Agence de mannequin


Depuis quelques mois, il est de bon ton dans les dîners d’amateurs et dans la presse, de casser du sucre sur le dos des vins « concentrés ».

Un peu partout, j’entends crier haro sur le baudet. C’est à qui va crier le plus fort pour dénoncer les vins « trop riches », à l’équilibre « sudiste », au « degré trop élevé ». Qu’est ce que j’y peux, moi, si le monde entier cherche à faire des vins qui ne sont que de pâles imitations de ce que, ici, dans le sud, nous faisons naturellement ? Dois-je, parce que le nord veut faire des vins du sud, me mettre, moi qui suis au sud, à faire des vins du nord ?

Sans même réfléchir ou relativiser leur propos, des journalistes prestigieux appellent au pogrom sur les vins concentrés, sur TOUS les vins concentrés, en mettant tout, pêle-mêle, dans un grand sac qu’il faudrait, pour eux, vite jeter à la rivière. Que les bourguignons, incapables d’en faire, finalement, de ces vins qui plaisent tant au public, râlent et médisent, je trouve ça de bonne guerre. Qu’ils luttent même, en interne, pour sauvegarder un style qui a fait leur grandeur, qui s’en plaindrait ? Aubert de Villaine, un de mes modèles, dans la dernière RVF, s’insurge sur le pendule qui, selon lui, « est allé trop loin en matière de vins massifs, colorés, opulents, démonstratifs, sudistes ». Pourquoi ne précise-t’il simplement pas qu’il parle des Bourgognes « modernes ». Pourquoi, moi, devrais-je arrêter de faire des vins que mon terroir produit naturellement, sous prétexte que d’autres « tordent » littéralement leurs vins pour imiter les miens ? J’avoue avoir du mal à comprendre.

Sommes-nous en effet vraiment ensevelis sous les vins trop concentrés ? Le consommateur normal ne peut-il plus y échapper ? N’a-t-il pas d’autre choix ? Son rayon de grande surface ne lui laisse-t-il plus aucune alternative ? Qui en a trop dans sa cave ? Pas grand monde, j’en ai bien peur.

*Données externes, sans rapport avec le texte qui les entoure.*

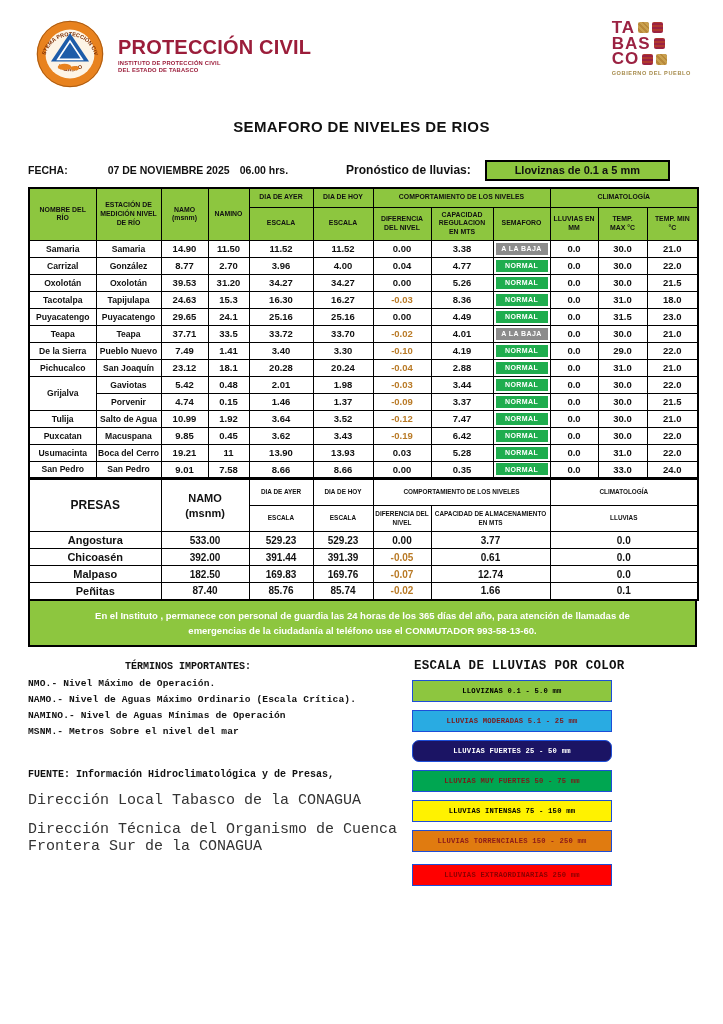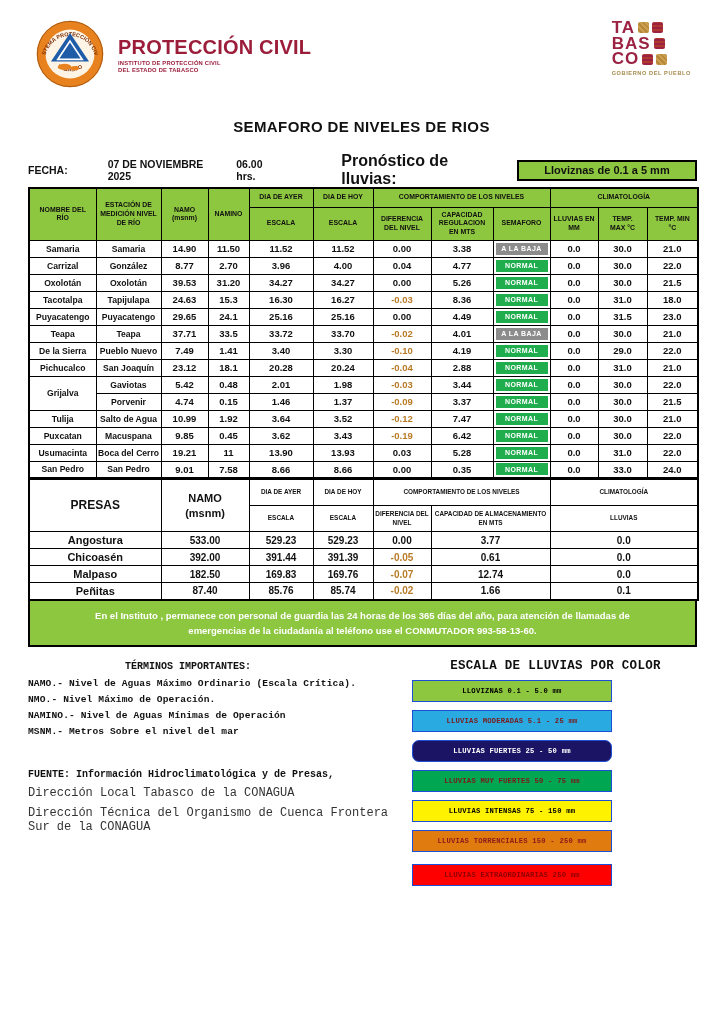--- a/index.html
+++ b/index.html
@@ -30,21 +30,21 @@
   .tile-red{background:repeating-linear-gradient(0deg,#9B2242 0 2px,#B0392E 2px 4px);}
   .tab-caption{font-size:5.6px;font-weight:700;color:var(--gold);letter-spacing:.6px;margin-top:3px;}
 
   h1.title{font-size:15px;font-weight:800;text-align:center;margin-top:24px;letter-spacing:.4px;color:#111;}
 
   
   .meta{display:flex;align-items:center;margin-top:24px;height:22px;}
   .meta .fecha-label{font-size:10.5px;font-weight:800;}
   .meta .fecha-date{font-size:10.5px;font-weight:800;margin-left:40px;}
   .meta .fecha-time{font-size:10.5px;font-weight:800;margin-left:10px;}
-  .meta .pron-label{font-size:16px;font-weight:800;margin-left:58px;}
+  .meta .pron-label{font-size:12px;font-weight:800;margin-left:58px;}
   .meta .pron-box{width:185px;height:21px;margin-left:14px;background:var(--green);border:2px solid #000;display:flex;align-items:center;justify-content:center;font-size:11px;font-weight:800;}
 
   
   table{border-collapse:collapse;table-layout:fixed;width:669px;}
   .rivers{margin-top:6px;border:2px solid #000;}
   .rivers th{background:var(--green);border:1px solid #000;font-size:6.9px;font-weight:800;text-align:center;white-space:pre-line;padding:1px 0;line-height:1.25;}
   .rivers thead tr:first-child th{height:19px;}
   .rivers thead tr:last-child th{height:33px;}
   .rivers td{border:1px solid #000;height:17px;text-align:center;font-size:9.5px;font-weight:800;padding:0 1px;}
   .rivers td.name{font-size:8.6px;font-weight:700;}
@@ -73,23 +73,23 @@
   .notice{width:669px;min-height:44px;border:2px solid #000;border-top:none;background:var(--green);color:#fff;font-size:9.5px;font-weight:600;text-align:center;padding:7px 42px;line-height:1.6;}
 
   
   .lower{display:flex;margin-top:12px;font-family:Liberation Mono, monospace;}
   .terms-col{width:384px;}
   .terms-title{font-size:10px;font-weight:800;text-align:center;width:320px;margin-top:2px;}
   .terms-list{margin-top:6px;}
   .terms-item{font-size:9.6px;font-weight:800;margin-top:5px;letter-spacing:.1px;}
   .source{margin-top:32px;}
   .source-title{font-size:10px;font-weight:800;}
-  .source-line{font-size:12px;font-weight:400;color:#333;margin-top:6px;}
-
-  .scale-col{width:285px;padding-top:0;text-align:center;}
+  .source-line{font-size:15px;font-weight:400;color:#333;margin-top:12px;}
+
+  .scale-col{width:285px;padding-top:0;}
   .scale-title{font-size:12.5px;font-weight:800;letter-spacing:.3px;margin-left:2px;}
   .scale-bars{margin-top:7px;}
   .bar{width:200px;height:22px;border:1px solid #1d4ed8;margin-bottom:8px;display:flex;align-items:center;justify-content:center;font-size:7.2px;font-weight:800;letter-spacing:.2px;}
   .bar:last-child{margin-top:12px;}
   .bar-0{background:#8DC63F;color:#000;}
   .bar-1{background:#29ABE2;color:#7B1A1A;}
   .bar-2{background:#1B1464;color:#fff;border-radius:7px;}
   .bar-3{background:#00A651;color:#7B1A1A;}
   .bar-4{background:#FFF200;color:#000;}
   .bar-5{background:#E07B10;color:#8B1A1A;}
@@ -502,22 +502,22 @@
     </tbody>
   </table>
 
 
   <div class="content notice">En el Instituto , permanece con personal de guardia las 24 horas de los 365 días del año, para atención de llamadas de emergencias de la ciudadanía al teléfono use el CONMUTADOR  993-58-13-60.</div>
 
   <div class="content lower">
     <div class="terms-col">
       <div class="terms-title">TÉRMINOS IMPORTANTES:</div>
       <div class="terms-list">
+        <div class="terms-item">NMO.- Nivel Máximo de Operación.</div>
         <div class="terms-item">NAMO.- Nivel de Aguas Máximo Ordinario (Escala Crítica).</div>
-        <div class="terms-item">NMO.- Nivel Máximo de Operación.</div>
         <div class="terms-item">NAMINO.- Nivel de Aguas Mínimas de Operación</div>
         <div class="terms-item">MSNM.- Metros Sobre el nivel del mar</div>
       </div>
       <div class="source">
         <div class="source-title">FUENTE: Información Hidroclimatológica y de Presas,</div>
         <div class="source-line">Dirección Local Tabasco de la CONAGUA</div>
         <div class="source-line">Dirección Técnica del Organismo de Cuenca Frontera Sur de la CONAGUA</div>
       </div>
     </div>
     <div class="scale-col">

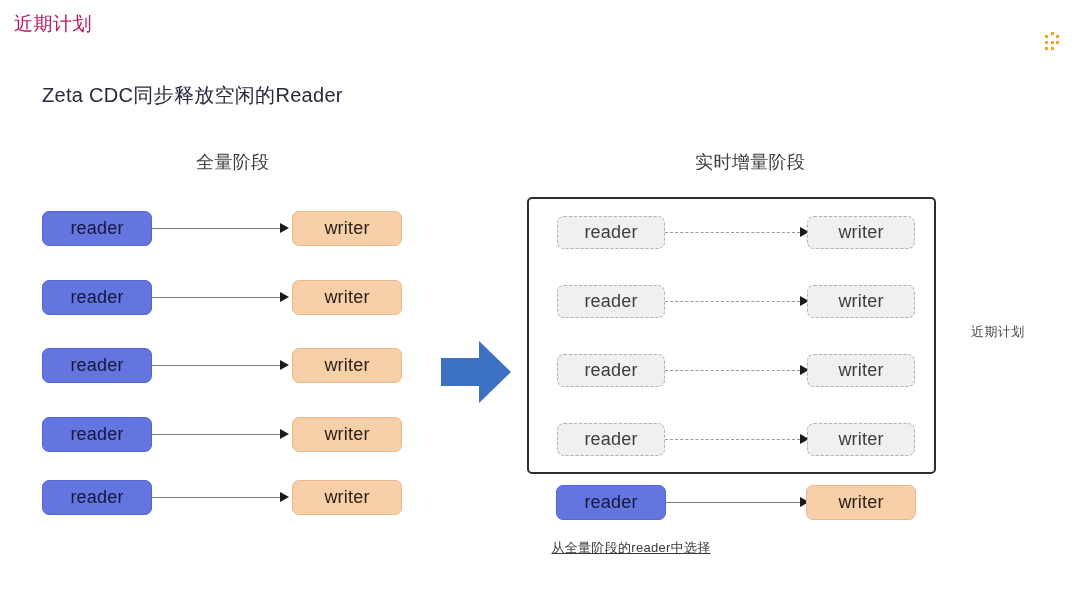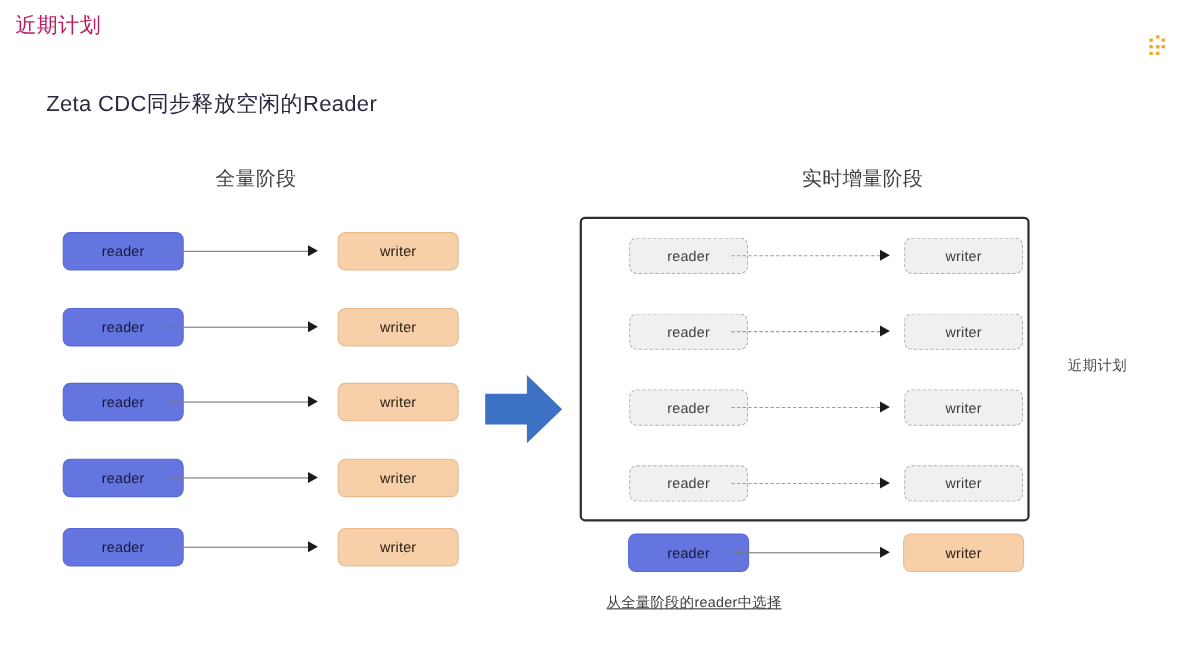--- a/index.html
+++ b/index.html
@@ -83,43 +83,42 @@
 
   
   .stage-label {
     position: absolute;
     font-size: 18px;
     color: #404040;
     letter-spacing: 0.4px;
     white-space: nowrap;
   }
   .stage-label-left  { left: 196px; top: 150px; }
-  .stage-label-right { left: 729px; top: 150px; }
+  .stage-label-right { left: 695px; top: 150px; }
 
   .side-note {
     position: absolute;
     left: 971px;
     top: 323px;
     font-size: 13px;
     color: #4a4a4a;
     letter-spacing: 0.4px;
     white-space: nowrap;
   }
 
   
   .node {
     position: absolute;
     box-sizing: border-box;
     display: flex;
     align-items: center;
     justify-content: center;
-    font-size: 13px;
+    font-size: 18px;
     letter-spacing: 0.2px;
     border-radius: 7px;
-    margin-left: 15px;
   }
   .node.reader-active {
     background: #6575e0;
     border: 1px solid #5566d6;
     color: #15183a;
   }
   .node.writer-active {
     background: #f7cfa8;
     border: 1px solid #e9b98c;
     color: #2b2114;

Ceux qui crient le plus fort ne mélangent-ils pas un peu leur quotidien, « œnologiquement luxueux », entouré des meilleurs vins du monde presque en permanence, et celui du consommateur normal qui, lui, n’en est pas du tout rassasié et voudrait bien les goûter, enfin, ces vins concentrés (et équilibrés). Et si possible à prix modéré.

Non, les vins concentrés, colorés, riches, soyeux, aux tanins ronds et veloutés qui roulent sous la langue et glissent divinement sur le palais sont encore trop rares dans le monde normal. Il n’y a qu’à voir les réactions des amateurs qui passent au Clos des Fées : souvent, la dégustation du plus simple de nos vins, simplement issu de raisin mûr et à l’aide d’un rendement raisonnable, est pour eux une découverte.

En fait, je me demande si le journaliste trop gâté qui voit son quotidien surchargé de bons vins de ce type, et qui, bien naturellement, en est un peu lassé, ne croit pas un peu vite que le monde entier est dans son cas.

J’en parle à mon amie Manuelle. Elle se marre. « Tu te souviens, me dit-elle, de mon ami S. G., celui qui dirigeait une agence de mannequin ? » (si je m’en souviens. Ses dîners sont innoubliables… :)) « Blasé, il se plaignait en permanence que les filles étaient trop belles, trop jeunes, trop peu farouches … »

Soyons honnêtes, 80 % des vins produits le sont encore avec des raisins pas assez mûrs et la plupart d’entre eux avec des rendements trop élevés. Des vins concentrés (pas des bodybuildés ridicules, bien sûr), on en manque. Cruellement.

Alors, ne jetons pas trop vite le bébé avec l’eau du bain.